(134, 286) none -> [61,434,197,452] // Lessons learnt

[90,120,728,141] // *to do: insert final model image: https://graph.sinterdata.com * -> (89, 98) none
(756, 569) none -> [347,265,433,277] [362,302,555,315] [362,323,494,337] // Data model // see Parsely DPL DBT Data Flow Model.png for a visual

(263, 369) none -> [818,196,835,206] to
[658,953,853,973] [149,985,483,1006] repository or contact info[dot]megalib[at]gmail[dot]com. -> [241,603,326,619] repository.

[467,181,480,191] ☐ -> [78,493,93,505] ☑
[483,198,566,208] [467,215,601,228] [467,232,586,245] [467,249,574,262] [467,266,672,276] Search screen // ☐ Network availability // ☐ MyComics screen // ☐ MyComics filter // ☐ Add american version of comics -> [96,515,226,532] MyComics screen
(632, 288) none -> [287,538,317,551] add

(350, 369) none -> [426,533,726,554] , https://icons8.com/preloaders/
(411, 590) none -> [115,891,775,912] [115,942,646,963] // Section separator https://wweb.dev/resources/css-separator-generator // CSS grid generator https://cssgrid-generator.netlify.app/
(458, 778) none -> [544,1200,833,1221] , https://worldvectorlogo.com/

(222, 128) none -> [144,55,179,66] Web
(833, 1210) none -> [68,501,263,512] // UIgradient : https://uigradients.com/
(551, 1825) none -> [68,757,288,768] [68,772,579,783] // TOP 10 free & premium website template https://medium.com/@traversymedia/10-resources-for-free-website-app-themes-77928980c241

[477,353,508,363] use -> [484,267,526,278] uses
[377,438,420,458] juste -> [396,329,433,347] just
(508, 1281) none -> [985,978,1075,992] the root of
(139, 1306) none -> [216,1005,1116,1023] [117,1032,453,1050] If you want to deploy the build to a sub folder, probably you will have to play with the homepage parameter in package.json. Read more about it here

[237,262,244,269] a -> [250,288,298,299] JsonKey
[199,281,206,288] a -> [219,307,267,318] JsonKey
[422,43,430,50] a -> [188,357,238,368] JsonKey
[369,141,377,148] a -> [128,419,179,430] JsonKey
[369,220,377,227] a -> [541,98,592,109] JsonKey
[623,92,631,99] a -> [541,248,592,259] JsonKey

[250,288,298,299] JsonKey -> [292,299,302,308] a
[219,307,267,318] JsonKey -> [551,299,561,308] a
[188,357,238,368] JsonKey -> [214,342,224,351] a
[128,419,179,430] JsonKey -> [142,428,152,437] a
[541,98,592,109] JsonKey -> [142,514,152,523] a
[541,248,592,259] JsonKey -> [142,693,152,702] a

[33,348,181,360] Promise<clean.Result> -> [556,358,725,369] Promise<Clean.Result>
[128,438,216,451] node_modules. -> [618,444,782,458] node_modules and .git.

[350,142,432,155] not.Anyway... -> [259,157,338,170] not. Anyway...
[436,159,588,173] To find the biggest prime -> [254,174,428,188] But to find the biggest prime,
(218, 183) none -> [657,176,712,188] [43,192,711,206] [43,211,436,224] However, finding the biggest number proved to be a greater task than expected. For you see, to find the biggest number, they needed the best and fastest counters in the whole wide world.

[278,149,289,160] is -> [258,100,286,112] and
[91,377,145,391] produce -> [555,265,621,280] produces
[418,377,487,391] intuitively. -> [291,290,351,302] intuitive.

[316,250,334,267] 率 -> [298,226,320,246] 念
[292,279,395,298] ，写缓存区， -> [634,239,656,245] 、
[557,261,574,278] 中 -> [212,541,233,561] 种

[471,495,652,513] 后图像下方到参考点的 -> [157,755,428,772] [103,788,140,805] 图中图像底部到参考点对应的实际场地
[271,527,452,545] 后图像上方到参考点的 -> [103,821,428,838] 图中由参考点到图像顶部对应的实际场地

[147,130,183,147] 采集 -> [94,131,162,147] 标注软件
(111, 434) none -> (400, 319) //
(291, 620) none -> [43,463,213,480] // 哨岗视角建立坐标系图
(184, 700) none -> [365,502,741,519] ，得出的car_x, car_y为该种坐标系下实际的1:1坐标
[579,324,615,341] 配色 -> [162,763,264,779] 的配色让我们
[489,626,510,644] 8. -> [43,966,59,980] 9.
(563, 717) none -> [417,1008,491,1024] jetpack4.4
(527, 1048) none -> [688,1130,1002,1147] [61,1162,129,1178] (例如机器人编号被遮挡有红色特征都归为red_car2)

=====

◆ YOUR OBJECTIVE: The response should consist of the entries, retyped exactly and in full.

◆ YOUR SOLUTION:
(134, 286) none -> [61,434,197,452] // Lessons learnt

[90,120,728,141] // *to do: insert final model image: https://graph.sinterdata.com * -> (89, 98) none
(756, 569) none -> [347,265,433,277] [362,302,555,315] [362,323,494,337] // Data model // see Parsely DPL DBT Data Flow Model.png for a visual

(263, 369) none -> [818,196,835,206] to
[658,953,853,973] [149,985,483,1006] repository or contact info[dot]megalib[at]gmail[dot]com. -> [241,603,326,619] repository.

[467,181,480,191] ☐ -> [78,493,93,505] ☑
[483,198,566,208] [467,215,601,228] [467,232,586,245] [467,249,574,262] [467,266,672,276] Search screen // ☐ Network availability // ☐ MyComics screen // ☐ MyComics filter // ☐ Add american version of comics -> [96,515,226,532] MyComics screen
(632, 288) none -> [287,538,317,551] add

(350, 369) none -> [426,533,726,554] , https://icons8.com/preloaders/
(411, 590) none -> [115,891,775,912] [115,942,646,963] // Section separator https://wweb.dev/resources/css-separator-generator // CSS grid generator https://cssgrid-generator.netlify.app/
(458, 778) none -> [544,1200,833,1221] , https://worldvectorlogo.com/

(222, 128) none -> [144,55,179,66] Web
(833, 1210) none -> [68,501,263,512] // UIgradient : https://uigradients.com/
(551, 1825) none -> [68,757,288,768] [68,772,579,783] // TOP 10 free & premium website template https://medium.com/@traversymedia/10-resources-for-free-website-app-themes-77928980c241

[477,353,508,363] use -> [484,267,526,278] uses
[377,438,420,458] juste -> [396,329,433,347] just
(508, 1281) none -> [985,978,1075,992] the root of
(139, 1306) none -> [216,1005,1116,1023] [117,1032,453,1050] If you want to deploy the build to a sub folder, probably you will have to play with the homepage parameter in package.json. Read more about it here

[237,262,244,269] a -> [250,288,298,299] JsonKey
[199,281,206,288] a -> [219,307,267,318] JsonKey
[422,43,430,50] a -> [188,357,238,368] JsonKey
[369,141,377,148] a -> [128,419,179,430] JsonKey
[369,220,377,227] a -> [541,98,592,109] JsonKey
[623,92,631,99] a -> [541,248,592,259] JsonKey

[250,288,298,299] JsonKey -> [292,299,302,308] a
[219,307,267,318] JsonKey -> [551,299,561,308] a
[188,357,238,368] JsonKey -> [214,342,224,351] a
[128,419,179,430] JsonKey -> [142,428,152,437] a
[541,98,592,109] JsonKey -> [142,514,152,523] a
[541,248,592,259] JsonKey -> [142,693,152,702] a

[33,348,181,360] Promise<clean.Result> -> [556,358,725,369] Promise<Clean.Result>
[128,438,216,451] node_modules. -> [618,444,782,458] node_modules and .git.

[350,142,432,155] not.Anyway... -> [259,157,338,170] not. Anyway...
[436,159,588,173] To find the biggest prime -> [254,174,428,188] But to find the biggest prime,
(218, 183) none -> [657,176,712,188] [43,192,711,206] [43,211,436,224] However, finding the biggest number proved to be a greater task than expected. For you see, to find the biggest number, they needed the best and fastest counters in the whole wide world.

[278,149,289,160] is -> [258,100,286,112] and
[91,377,145,391] produce -> [555,265,621,280] produces
[418,377,487,391] intuitively. -> [291,290,351,302] intuitive.

[316,250,334,267] 率 -> [298,226,320,246] 念
[292,279,395,298] ，写缓存区， -> [634,239,656,245] 、
[557,261,574,278] 中 -> [212,541,233,561] 种

[471,495,652,513] 后图像下方到参考点的 -> [157,755,428,772] [103,788,140,805] 图中图像底部到参考点对应的实际场地
[271,527,452,545] 后图像上方到参考点的 -> [103,821,428,838] 图中由参考点到图像顶部对应的实际场地

[147,130,183,147] 采集 -> [94,131,162,147] 标注软件
(111, 434) none -> (400, 319) //
(291, 620) none -> [43,463,213,480] // 哨岗视角建立坐标系图
(184, 700) none -> [365,502,741,519] ，得出的car_x, car_y为该种坐标系下实际的1:1坐标
[579,324,615,341] 配色 -> [162,763,264,779] 的配色让我们
[489,626,510,644] 8. -> [43,966,59,980] 9.
(563, 717) none -> [417,1008,491,1024] jetpack4.4
(527, 1048) none -> [688,1130,1002,1147] [61,1162,129,1178] (例如机器人编号被遮挡有红色特征都归为red_car2)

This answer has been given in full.